Only the words of the entries are wanted, repeated exactly and without images.

Available records |
━━━━━━
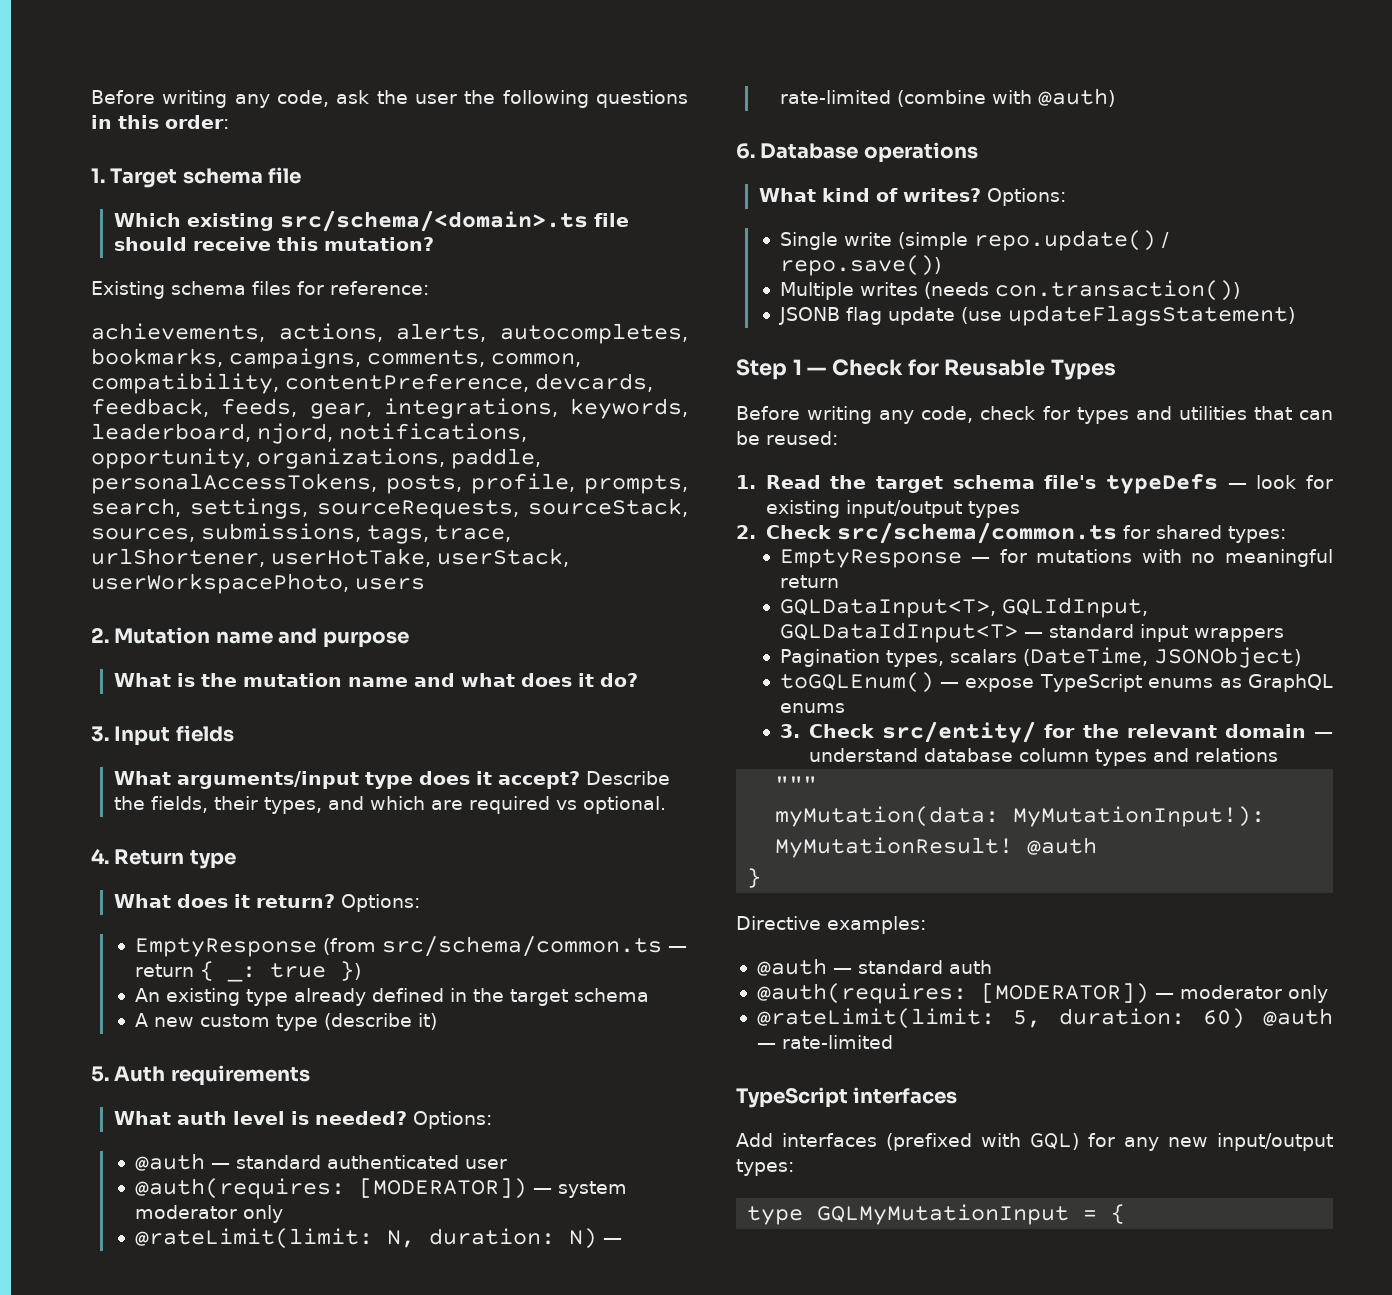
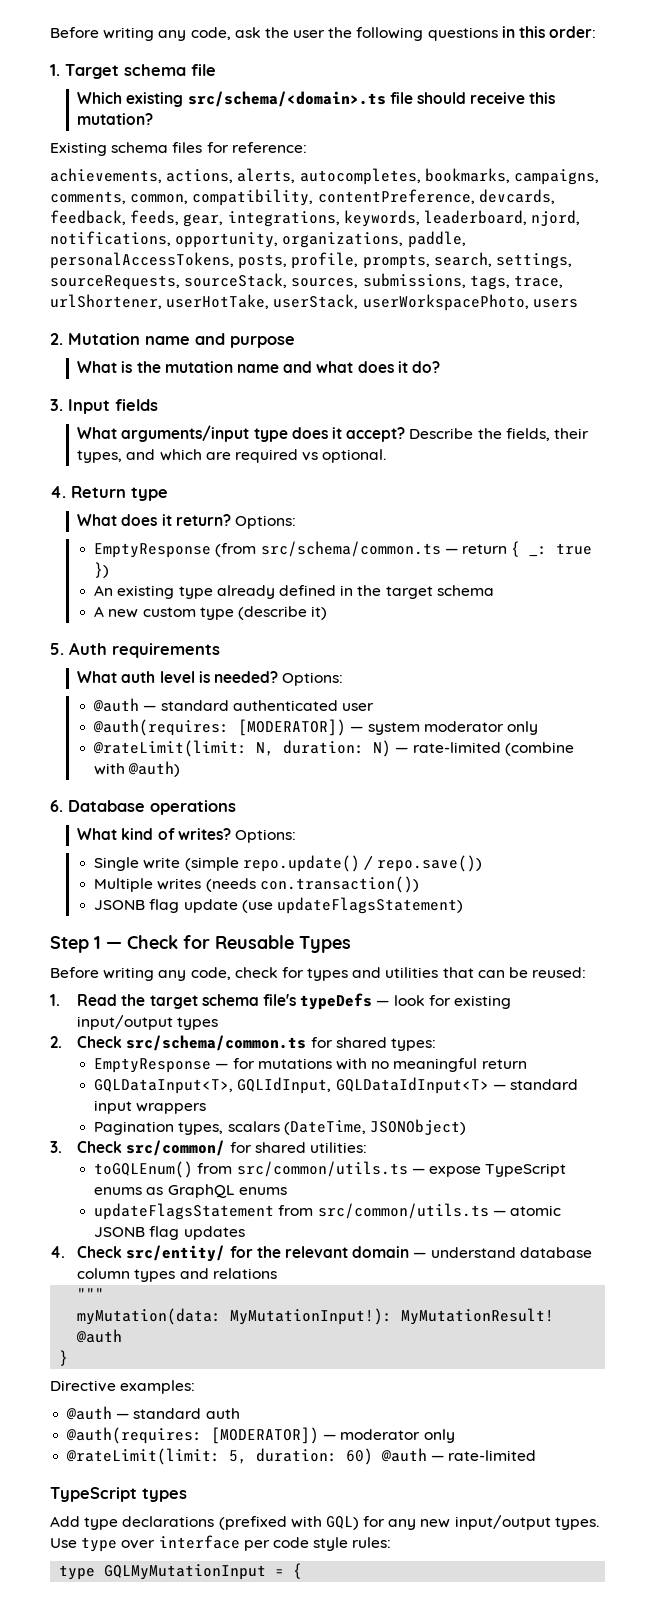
+ 3. Check src/common/ for shared utilities:
- toGQLEnum() — expose TypeScript enums as GraphQL enums
+ toGQLEnum() from src/common/utils.ts — expose TypeScript enums as GraphQL enums
- 3. Check src/entity/ for the relevant domain — understand database column types and relations
+ updateFlagsStatement from src/common/utils.ts — atomic JSONB flag updates
+ 4. Check src/entity/ for the relevant domain — understand database column types and relations
- TypeScript interfaces
+ TypeScript types
- Add interfaces (prefixed with GQL) for any new input/output types:
+ Add type declarations (prefixed with GQL) for any new input/output types. Use type over interface per code style rules:

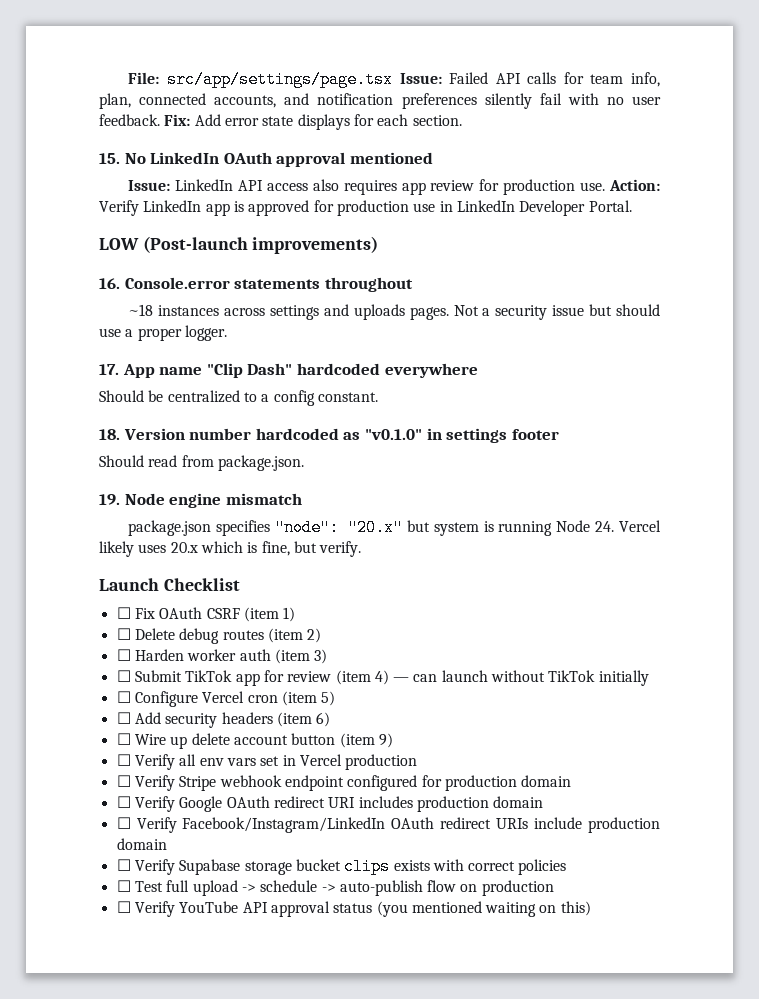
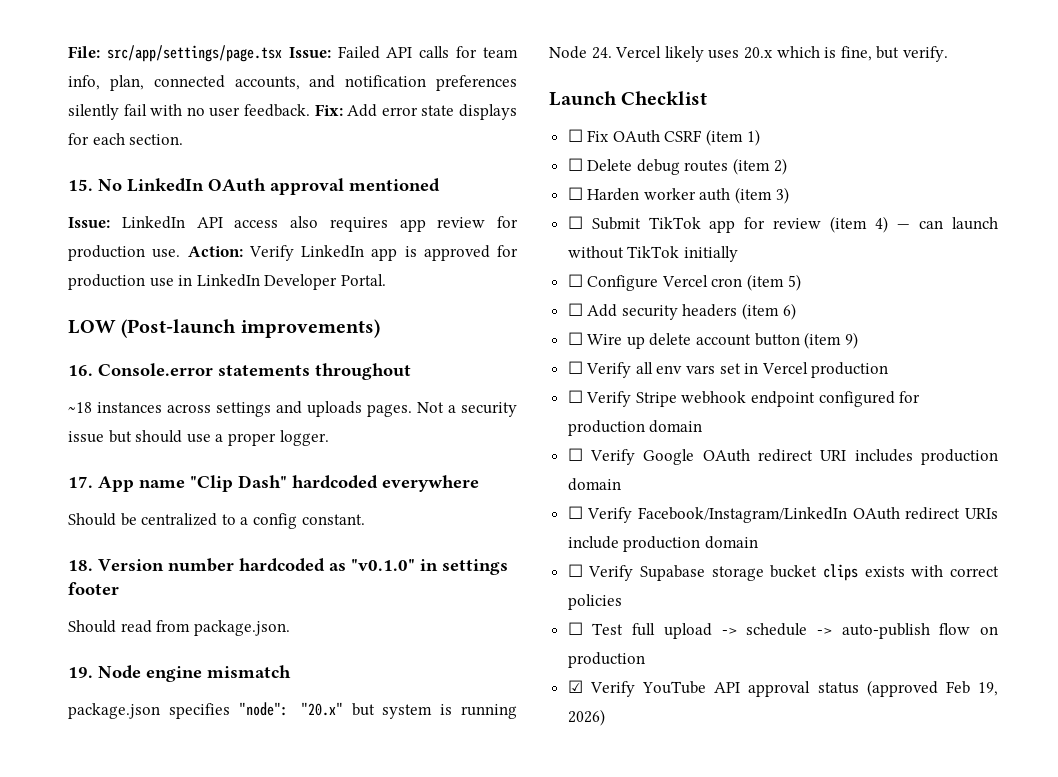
- ☐ Verify YouTube API approval status (you mentioned waiting on this)
+ ☑ Verify YouTube API approval status (approved Feb 19, 2026)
━━━━━━
Written answer |
+ 3. Check src/common/ for shared utilities:
- toGQLEnum() — expose TypeScript enums as GraphQL enums
+ toGQLEnum() from src/common/utils.ts — expose TypeScript enums as GraphQL enums
- 3. Check src/entity/ for the relevant domain — understand database column types and relations
+ updateFlagsStatement from src/common/utils.ts — atomic JSONB flag updates
+ 4. Check src/entity/ for the relevant domain — understand database column types and relations
- TypeScript interfaces
+ TypeScript types
- Add interfaces (prefixed with GQL) for any new input/output types:
+ Add type declarations (prefixed with GQL) for any new input/output types. Use type over interface per code style rules:

- ☐ Verify YouTube API approval status (you mentioned waiting on this)
+ ☑ Verify YouTube API approval status (approved Feb 19, 2026)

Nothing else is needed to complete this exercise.